--- Supplied data Enclosed Below ---
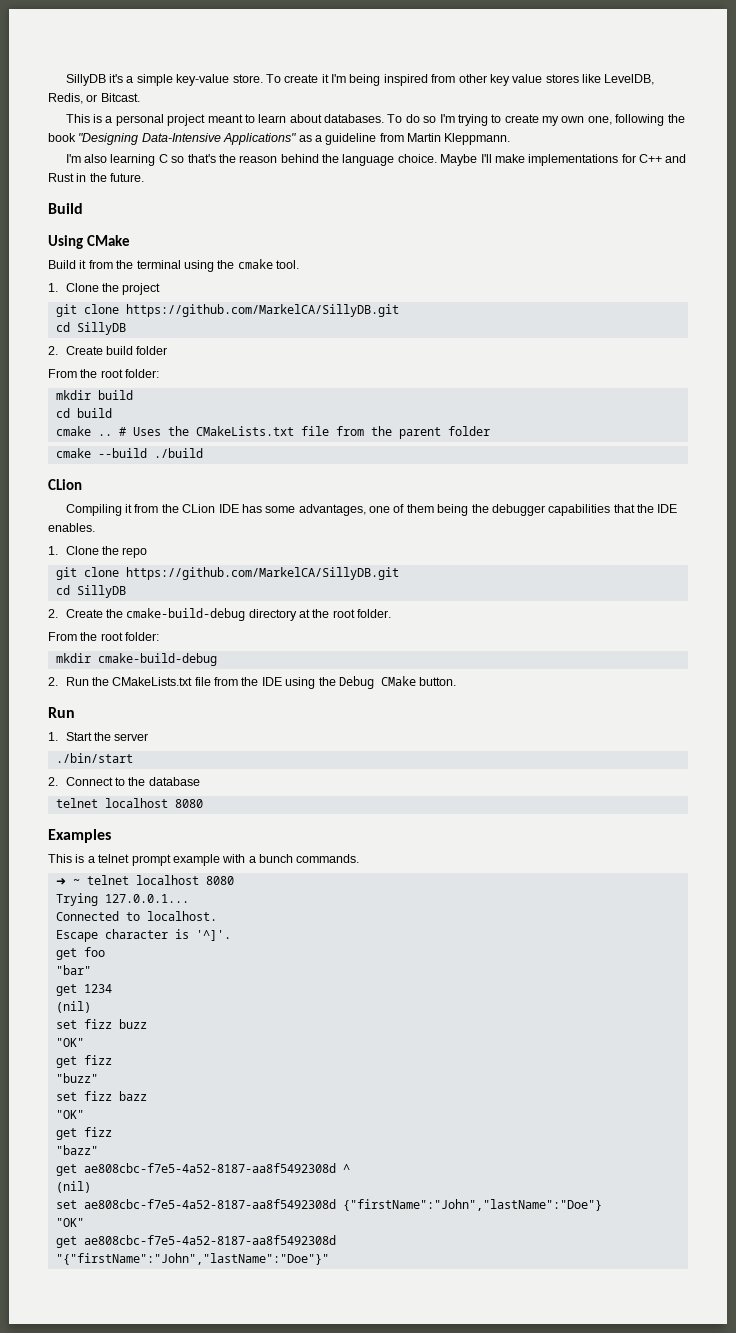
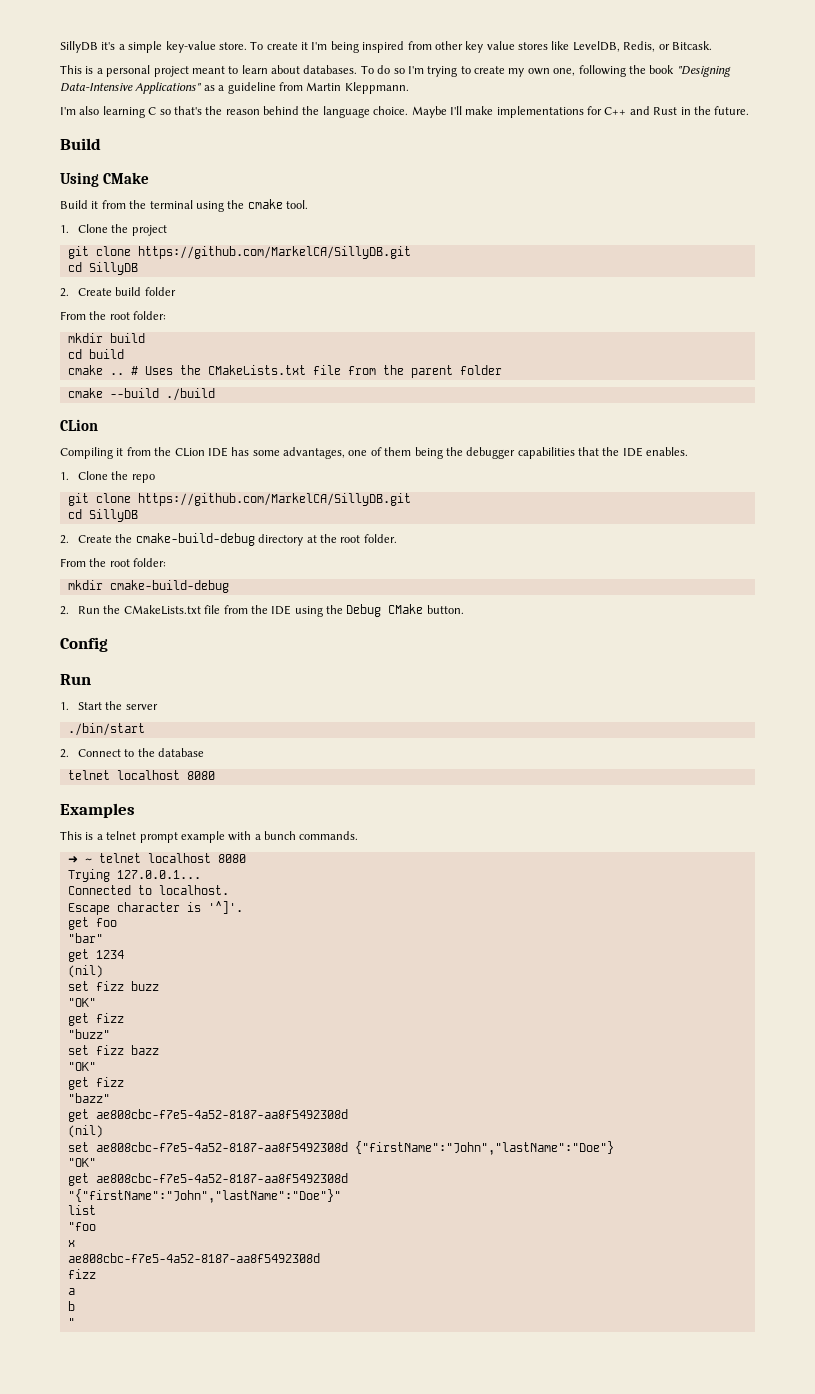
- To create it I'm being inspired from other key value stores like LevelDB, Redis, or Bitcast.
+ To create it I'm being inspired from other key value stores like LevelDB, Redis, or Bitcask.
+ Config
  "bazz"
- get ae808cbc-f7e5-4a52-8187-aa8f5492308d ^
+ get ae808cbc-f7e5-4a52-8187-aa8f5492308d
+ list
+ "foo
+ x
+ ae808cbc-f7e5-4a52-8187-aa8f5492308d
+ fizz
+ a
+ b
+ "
--- End of Enclosed Supplied data ---
Work instructions ▸ Leave out the images and copy every record above exactly.

Exercise output ▸
- To create it I'm being inspired from other key value stores like LevelDB, Redis, or Bitcast.
+ To create it I'm being inspired from other key value stores like LevelDB, Redis, or Bitcask.
+ Config
  "bazz"
- get ae808cbc-f7e5-4a52-8187-aa8f5492308d ^
+ get ae808cbc-f7e5-4a52-8187-aa8f5492308d
+ list
+ "foo
+ x
+ ae808cbc-f7e5-4a52-8187-aa8f5492308d
+ fizz
+ a
+ b
+ "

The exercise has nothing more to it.